Not using all cores after upgrade to 14.10

Bug #1386473 reported by Stefan Freyr
22
This bug affects 3 people
Affects Status Importance Assigned to Milestone
linux (Ubuntu)
Fix Released
Medium
Joseph Salisbury
Utopic
Fix Released
Medium
Joseph Salisbury

Bug Description

I have a computer with two cpus with 4 cores each (physical) but htop is only showing activity on two of these 8 cores (number 1 and 3). Also, if I run "stress -c 8" top shows only 25% cpu usage. I've rebooted the machine and the problem persists. I also took a look at the BIOS settings and found nothing there that looked suspicious.

If I run 'stress -c 8' only two cores go to 100% in htop as stated above (cores 1 and 3). If I run 'stress -c 1', one core goes to 100% (either core 1 or 3). If I run taskset -cp <coreid> <pid> I can control which core the process is run on. I can actually move it to any core that I want (1, 3 or any other one)! So the cores are there... the kernel just doesn't seem to use it unless I explicitly tell it to with taskset.
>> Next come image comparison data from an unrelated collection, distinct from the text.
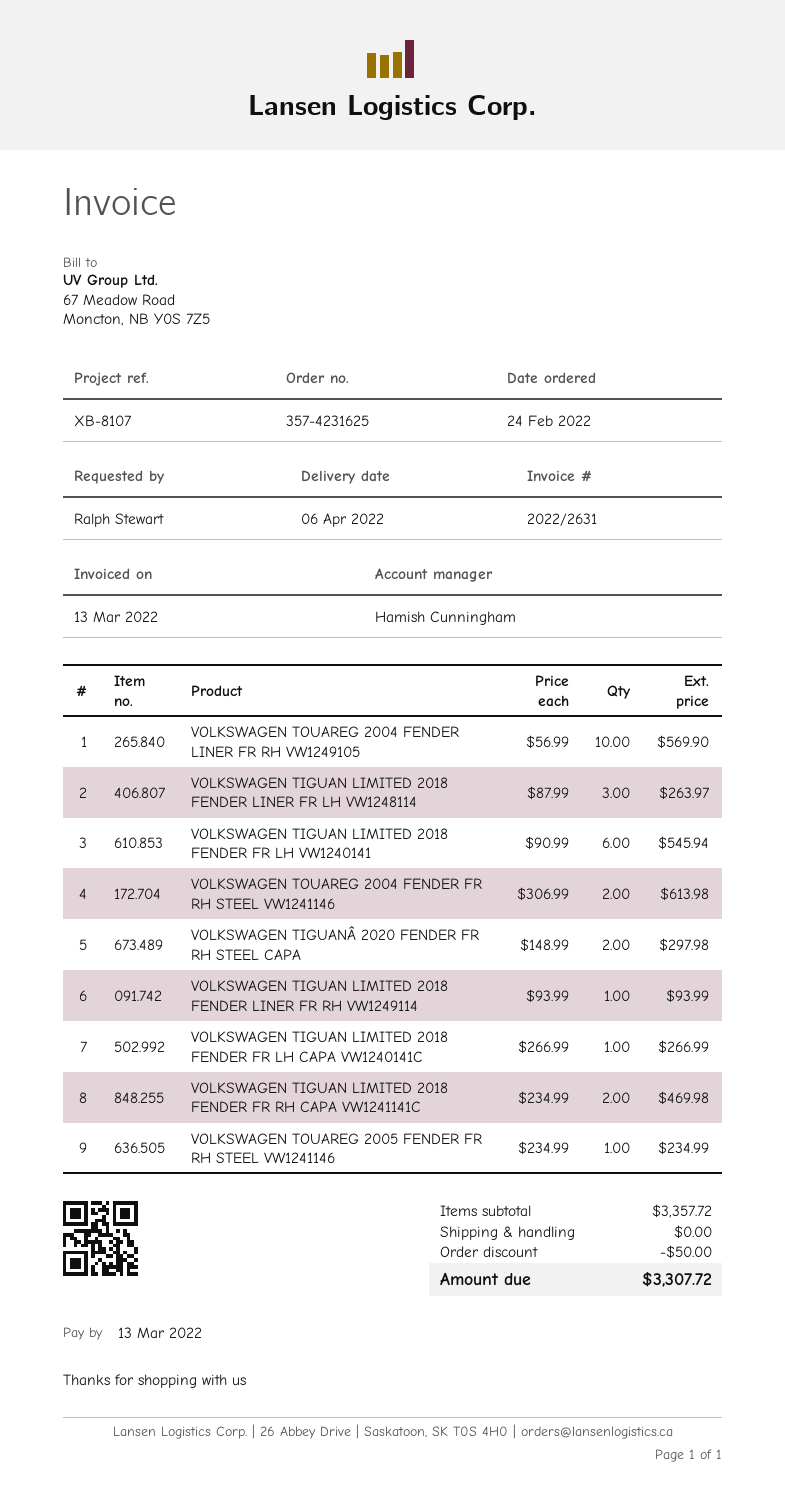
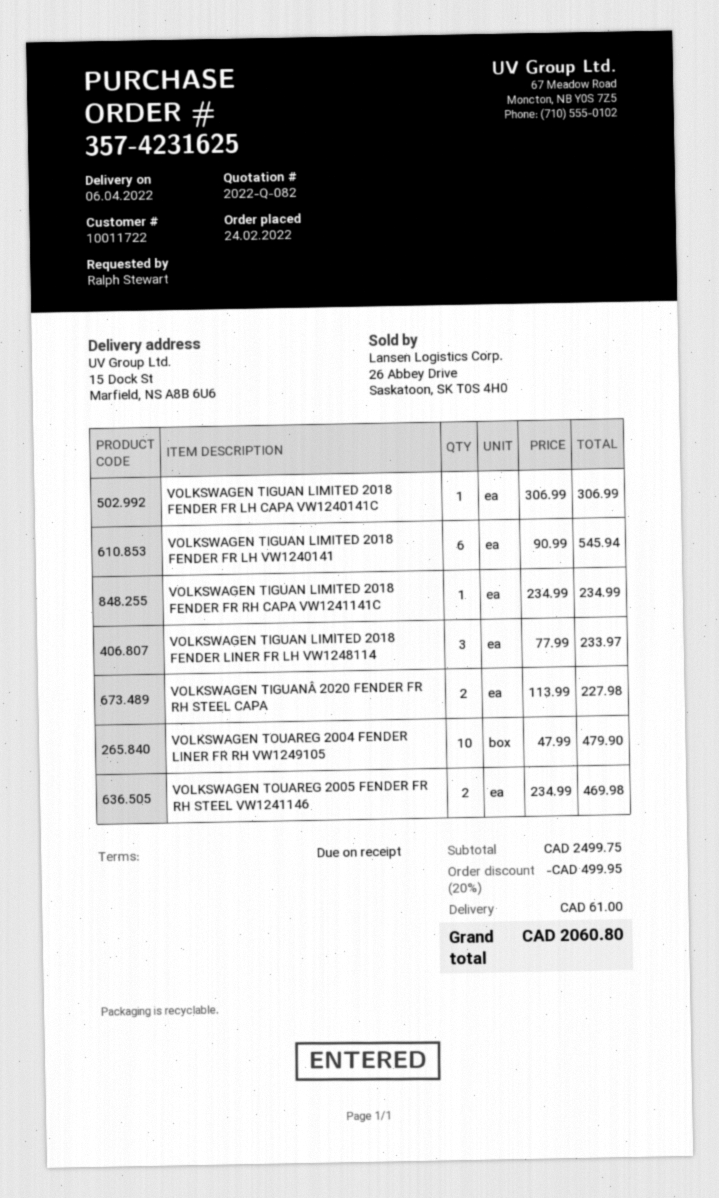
VOLKSWAGEN TOUAREG 2004 FENDER LINER FR RH VW1249105: 10 x 56.99 = 569.90 -> 10 x 47.99 = 479.90
VOLKSWAGEN TIGUAN LIMITED 2018 FENDER LINER FR LH VW1248114: 3 x 87.99 = 263.97 -> 3 x 77.99 = 233.97
VOLKSWAGEN TOUAREG 2004 FENDER FR RH STEEL VW1241146: 2 x 306.99 = 613.98 -> none
VOLKSWAGEN TIGUANÂ 2020 FENDER FR RH STEEL CAPA: 2 x 148.99 = 297.98 -> 2 x 113.99 = 227.98
VOLKSWAGEN TIGUAN LIMITED 2018 FENDER LINER FR RH VW1249114: 1 x 93.99 = 93.99 -> none
VOLKSWAGEN TIGUAN LIMITED 2018 FENDER FR LH CAPA VW1240141C: 1 x 266.99 = 266.99 -> 1 x 306.99 = 306.99
VOLKSWAGEN TIGUAN LIMITED 2018 FENDER FR RH CAPA VW1241141C: 2 x 234.99 = 469.98 -> 1 x 234.99 = 234.99
VOLKSWAGEN TOUAREG 2005 FENDER FR RH STEEL VW1241146: 1 x 234.99 = 234.99 -> 2 x 234.99 = 469.98
subtotal: 3357.72 -> 2499.75
discount: 50.00 -> 499.95
shipping: 0.00 -> 61.00
total: 3307.72 -> 2060.80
 I've verified that this is a regression when moving from [lxk]ubuntu 14.04 to 14.10. I used pristine lubuntu 14.10 and 14.04 usb sticks to test this out and verified that a cpu sysbench test using 8 threads took ~15 sec on 14.04 but ~55 sec on 14.10. The computer this is happening on is a Dell Precision T5400 tower workstation.

ProblemType: Bug
DistroRelease: Ubuntu 14.10
Package: linux-image-3.16.0-23-generic 3.16.0-23.31
ProcVersionSignature: Ubuntu 3.16.0-23.31-generic 3.16.4
Uname: Linux 3.16.0-23-generic x86_64
NonfreeKernelModules: nvidia
ApportVersion: 2.14.7-0ubuntu8
Architecture: amd64
CRDA: Error: [Errno 2] No such file or directory: 'iw'
CurrentDesktop: KDE
Date: Tue Oct 28 00:46:25 2014
HibernationDevice: RESUME=UUID=20536d9f-ef05-46dd-a104-47367e464fcd
InstallationDate: Installed on 2014-02-05 (264 days ago)
InstallationMedia: Ubuntu-Server 13.10 "Saucy Salamander" - Release amd64 (20131016)
IwConfig:
 eth0 no wireless extensions.

 lo no wireless extensions.
MachineType: Dell Inc. Precision WorkStation T5400
ProcFB:

ProcKernelCmdLine: BOOT_IMAGE=/boot/vmlinuz-3.16.0-23-generic root=UUID=28fc4c4c-cecd-4abe-a788-28f69e745845 ro splash quiet
RelatedPackageVersions:
 linux-restricted-modules-3.16.0-23-generic N/A
 linux-backports-modules-3.16.0-23-generic N/A
 linux-firmware 1.138
RfKill:

SourcePackage: linux
UpgradeStatus: Upgraded to utopic on 2014-10-24 (3 days ago)
dmi.bios.date: 02/01/2008
dmi.bios.vendor: Dell Inc.
dmi.bios.version: A01
dmi.board.name: 0RW203
dmi.board.vendor: Dell Inc.
dmi.board.version: A00
dmi.chassis.type: 7
dmi.chassis.vendor: Dell Inc.
dmi.modalias: dmi:bvnDellInc.:bvrA01:bd02/01/2008:svnDellInc.:pnPrecisionWorkStationT5400:pvr:rvnDellInc.:rn0RW203:rvrA00:cvnDellInc.:ct7:cvr:
dmi.product.name: Precision WorkStation T5400
dmi.sys.vendor: Dell Inc.

Revision history for this message
Stefan Freyr (stefan-freyr) wrote :
Revision history for this message
Brad Figg (brad-figg) wrote : Status changed to Confirmed

This change was made by a bot.

Changed in linux (Ubuntu):
status: New → Confirmed
Revision history for this message
Stefan Freyr (stefan-freyr) wrote :

Just verified that downgrading the kernel to 3.13.0 fixed the problem. However, this is not a viable solution since many of the dkms modules (specifically nvidia and vboxhost) will not compile properly and therefore had to be disabled in order to get the system to boot.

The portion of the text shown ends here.